• [Provided records]:
※ ※ ※
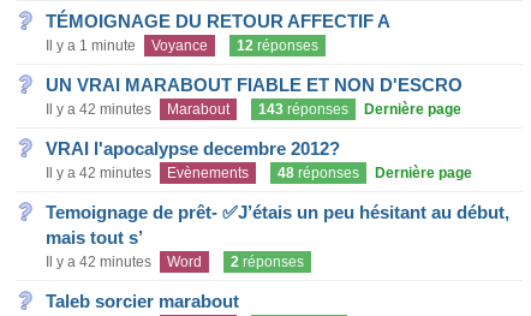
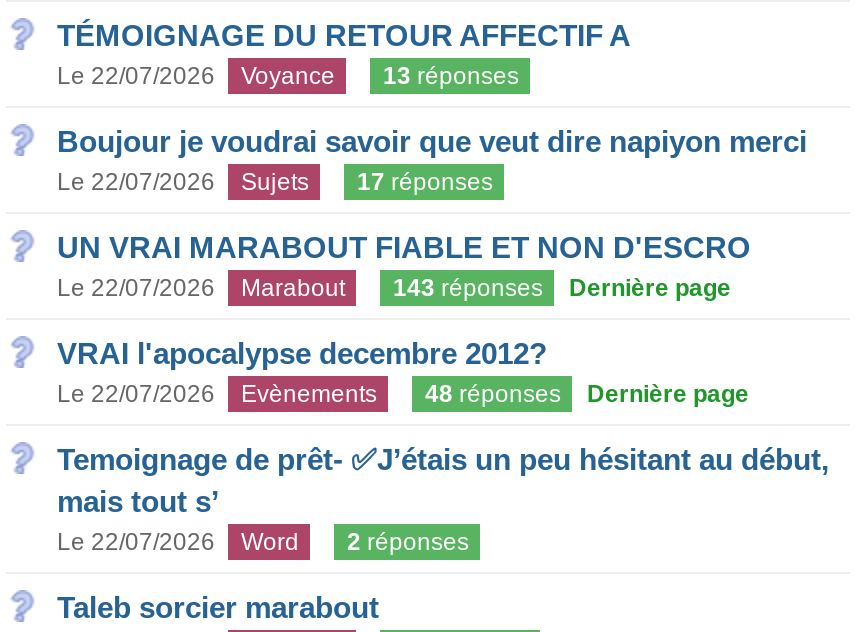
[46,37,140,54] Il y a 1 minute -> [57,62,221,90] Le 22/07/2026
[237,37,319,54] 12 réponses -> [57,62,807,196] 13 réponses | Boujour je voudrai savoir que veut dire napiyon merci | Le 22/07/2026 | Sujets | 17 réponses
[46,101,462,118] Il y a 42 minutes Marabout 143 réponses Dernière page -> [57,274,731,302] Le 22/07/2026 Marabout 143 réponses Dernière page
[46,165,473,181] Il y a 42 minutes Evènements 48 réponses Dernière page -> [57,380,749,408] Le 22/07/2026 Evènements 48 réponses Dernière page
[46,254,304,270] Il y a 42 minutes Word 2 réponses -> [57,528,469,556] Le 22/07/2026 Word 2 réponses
※ ※ ※
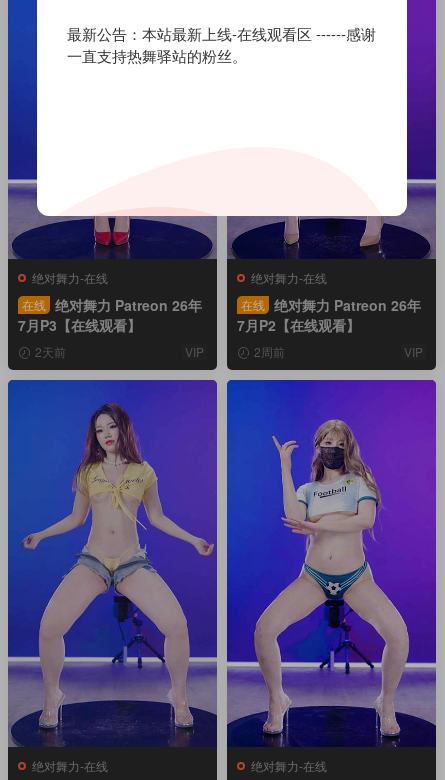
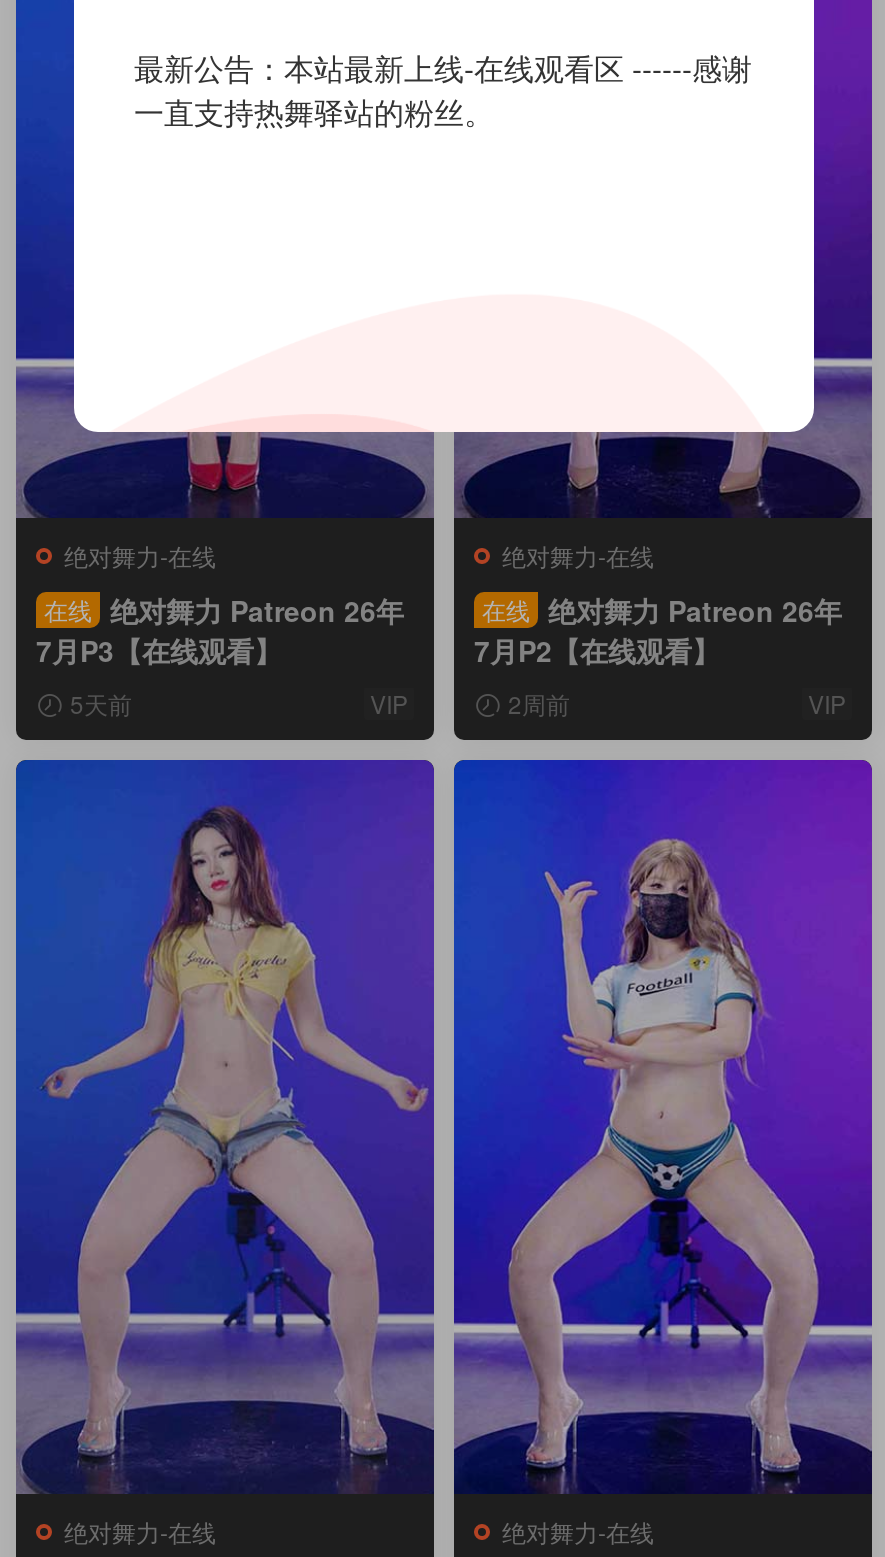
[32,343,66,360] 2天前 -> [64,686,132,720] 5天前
※ ※ ※
• [Exercise objective]: Where a line in the entries holds the word "minutes", copy that line.

• [Solution to the exercise]:
[46,101,462,118] Il y a 42 minutes Marabout 143 réponses Dernière page -> [57,274,731,302] Le 22/07/2026 Marabout 143 réponses Dernière page
[46,165,473,181] Il y a 42 minutes Evènements 48 réponses Dernière page -> [57,380,749,408] Le 22/07/2026 Evènements 48 réponses Dernière page
[46,254,304,270] Il y a 42 minutes Word 2 réponses -> [57,528,469,556] Le 22/07/2026 Word 2 réponses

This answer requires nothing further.